In recent years, both the American Association of Orthodontists (AAO) and American Dental Association (ADA) have taken the position that orthodontists and dentists should take a more active role in screening for OSA among their patients. And in a 2019 White Paper, the AAO specifically wrote of the value of the orthodontist in the multidisciplinary management of OSA in both children and adults: “As experts in the science of facial growth and development, combined with our knowledge of oral devices, orthodontists are well suited to collaborate with physicians and other allied health providers in the treatment of OSA.” 

But long before the AAO or ADA set out to raise the profile of dental professionals in the treatment of OSA, Greensboro, NC-based orthodontist Mark Katz, DDS, MSD, began working in his community to treat this disorder with the aim of improving overall health. 

For the length of his nearly 4-decade dental career, Katz has offered snore appliances in his practice, but in the early part of 2011, a patient’s mother approached him about helping treat her son Jordan’s sleep apnea. Her son, who has cerebral palsy, was an orthodontic patient at Katz Orthodontics in his teens. But as an adult, he suffered from sleep apnea. Originally, she asked if Katz could help with a CPAP PRO mouthpiece, as Jordan was having difficulty keeping the CPAP mask on. The CPAP PRO was designed to help in these instances. The boil-and-bite oral appliance has a y-shaped fork that supports the nasal pillows for a CPAP machine. While Katz was familiar with treating snoring, he admits he knew nothing about treating sleep apnea at the time. So, he went into research mode—finding out what he could about CPAP, and more specifically about the device this mother was asking for. But Katz took it a step further. He attended his first American Academy of Dental Sleep Medicine meeting that summer. When he returned, he called the mother with a plan. 

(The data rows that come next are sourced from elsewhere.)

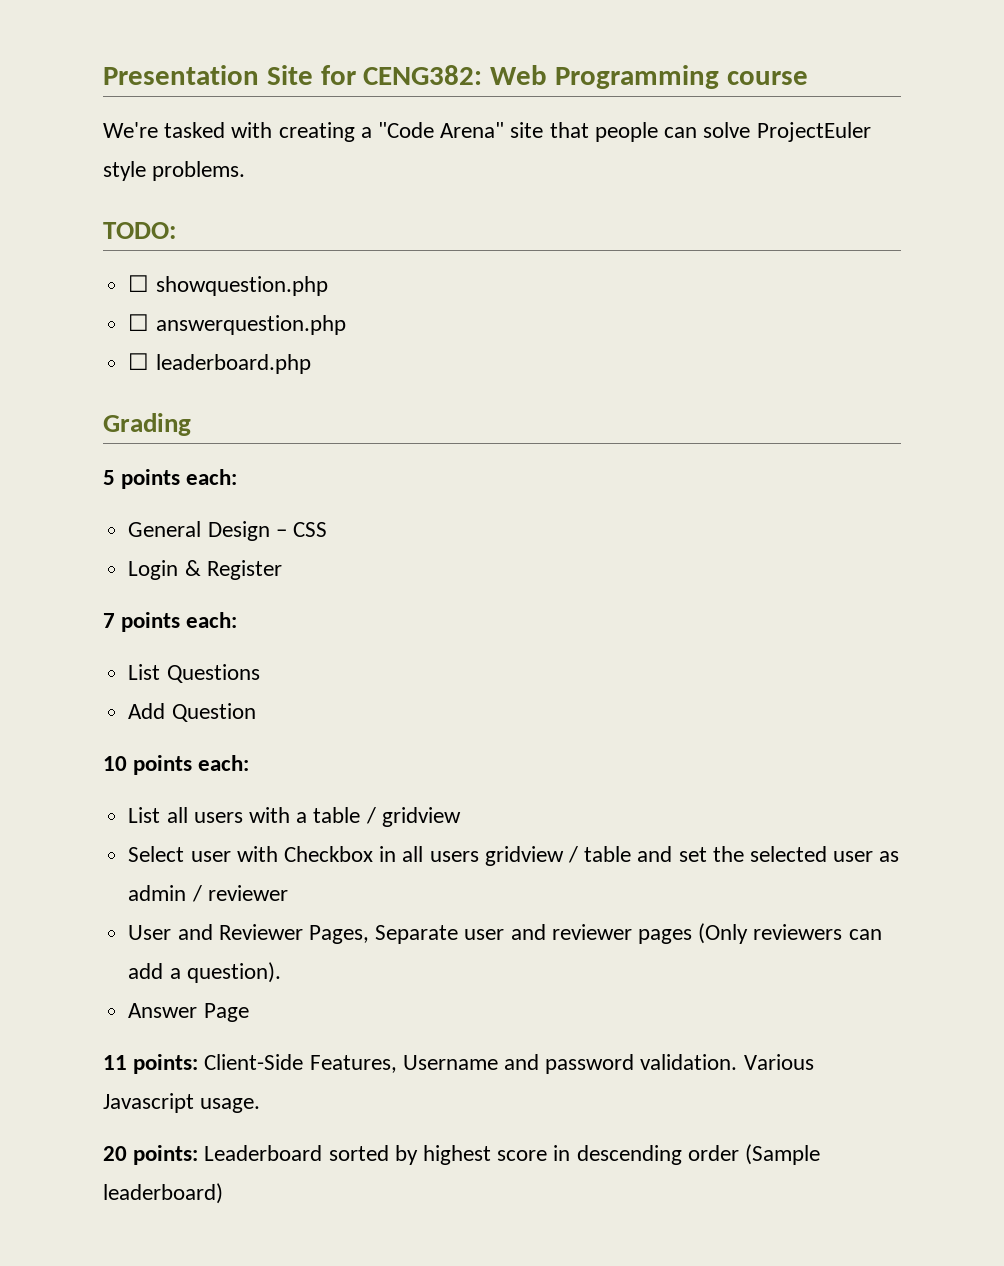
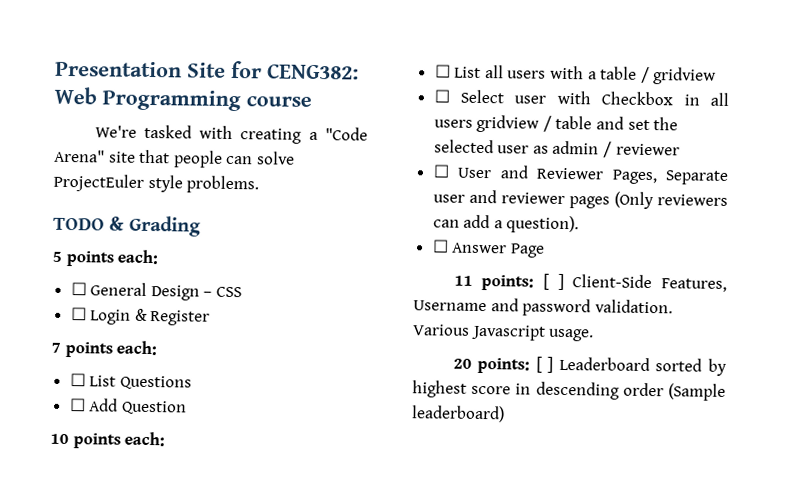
[103,222,176,239] [128,275,328,296] [128,314,346,335] [128,353,311,374] TODO: // ☐ showquestion.php // ☐ answerquestion.php // ☐ leaderboard.php // -> [53,216,126,231] TODO &
(238, 477) none -> [70,282,87,296] ☐
(327, 529) none -> [70,307,87,321] ☐
(238, 620) none -> [69,373,86,387] ☐
(260, 673) none -> [69,398,86,412] ☐
(250, 763) none -> [434,64,451,78] ☐
(461, 817) none -> [433,89,450,103] ☐
(288, 893) none -> [432,164,450,178] ☐
(281, 972) none -> [431,239,449,253] ☐
(199, 1064) none -> [542,273,564,290] [ ]
(199, 1155) none -> [535,356,554,373] [ ]

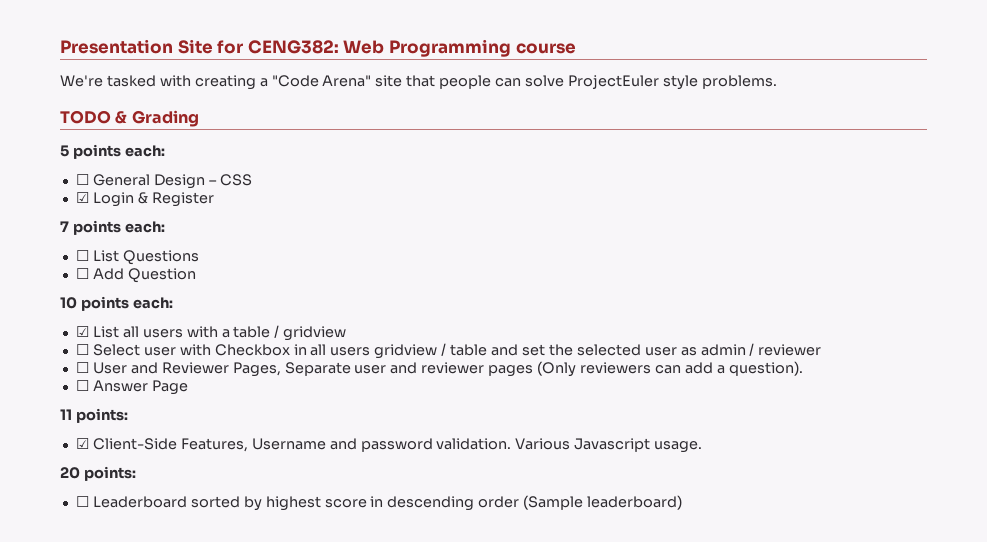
[70,307,87,321] ☐ -> [75,192,89,203] ☑
[434,64,451,78] ☐ -> [75,326,89,337] ☑
[542,273,564,290] [ ] -> [75,438,89,449] // ☑
[535,356,554,373] [ ] -> [75,496,89,507] // ☐

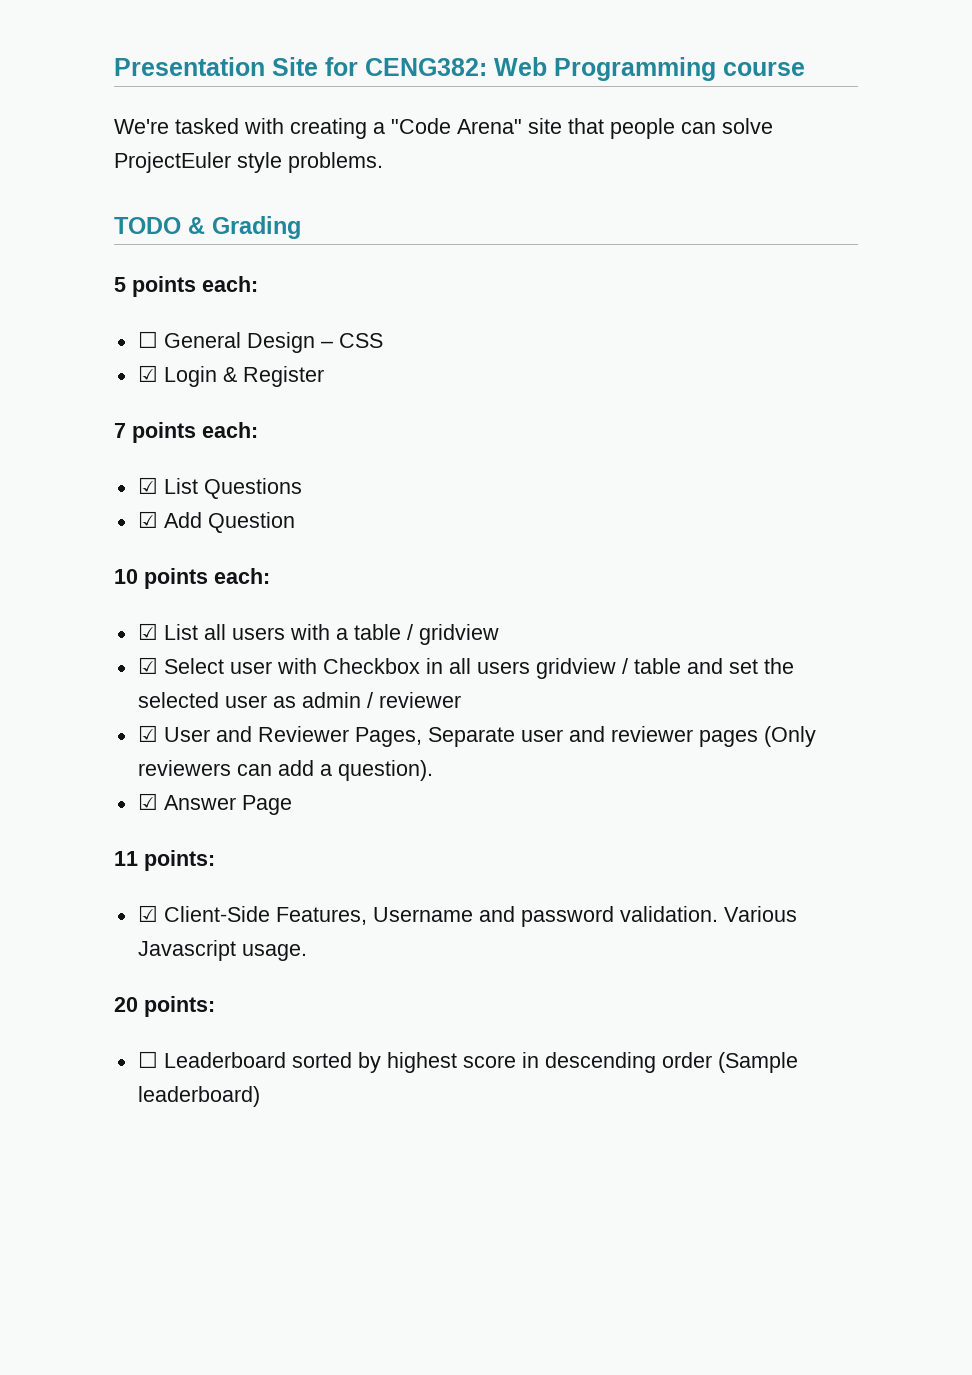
[75,250,89,261] ☐ -> [137,477,158,494] ☑
[75,268,89,279] ☐ -> [137,511,158,528] ☑
[75,344,89,355] ☐ -> [137,657,158,674] ☑
[75,362,89,373] ☐ -> [137,725,158,742] ☑
[75,380,89,391] ☐ -> [137,793,158,810] ☑

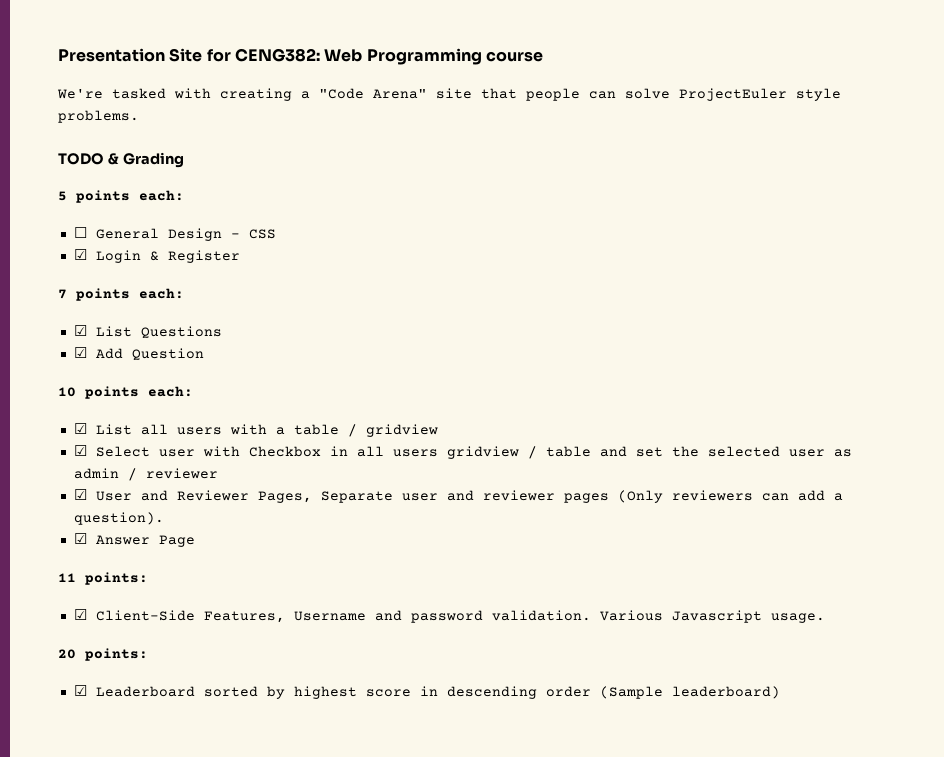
[137,1051,158,1068] ☐ -> [73,685,87,696] ☑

“I had Jordan in for impressions and we made his custom upper appliance,” recalls Katz. “I also made him the lower unit that would protrude the mandible a little bit to open his airway”—the idea being that slight advancement may reduce the pressure from the CPAP so it wouldn’t blow so hard. But within 2 days, her son had broken the lower unit. Given that Jordan has severe bruxism, Katz wasn’t surprised. He and the mother decided to stick with just the custom made upper CPAP PRO unit. 

That case was the spark that expanded the scope of Katz’s practice. As Katz points out, oral appliances can be a life-prolonging medical treatment when used to treat OSA. And dentists and orthodontists are uniquely qualified to play a role. After all, only dentists and orthodontists—not physicians—can provide oral appliances. 

“It’s a no-brainer for an orthodontist because the appliance itself is a mandibular advancement device, like a Herbst, which we use all the time in adolescents,” says Katz, who earned his doctorate from the University of North Carolina at Chapel Hill in 1981, after which he practiced as a general dentist before going on to complete his master’s degree and residency in orthodontics at St Louis University in 1989. 

Entering the Sleep Community

When Katz set out to incorporate OSA treatment into his practice, he made a point of establishing relationships with the local sleep medicine doctors in his area. As the AAO points out in its White Paper, the treatment of OSA should be a “shared effort between the orthodontist and other medical professionals.” After completing additional education, Katz sat down with the sleep doctors at a pulmonary practice in Greensboro. 

“We had lunch and I let them know that I could provide treatment for their CPAP intolerant and non-compliant patients. They were glad to hear that,” says Katz. “They had been sending their patients to Chapel Hill and Winston-Salem and they weren’t aware of anybody in Greensboro doing this. 

“They’ve accepted the guidelines published jointly by the American Academy of Sleep Medicine and the American Academy of Dental Sleep Medicine that the oral appliance to treat OSA is an appropriate first-line treatment for mild to moderate sleep apnea, as well as a second-line treatment for folks who fail with CPAP, even individuals with severe sleep apnea,” adds Katz, who has been working since 2013 to raise awareness in the medical community about OSA, its effects, and the effectiveness of oral appliances as a treatment modality with a goal to improving community health.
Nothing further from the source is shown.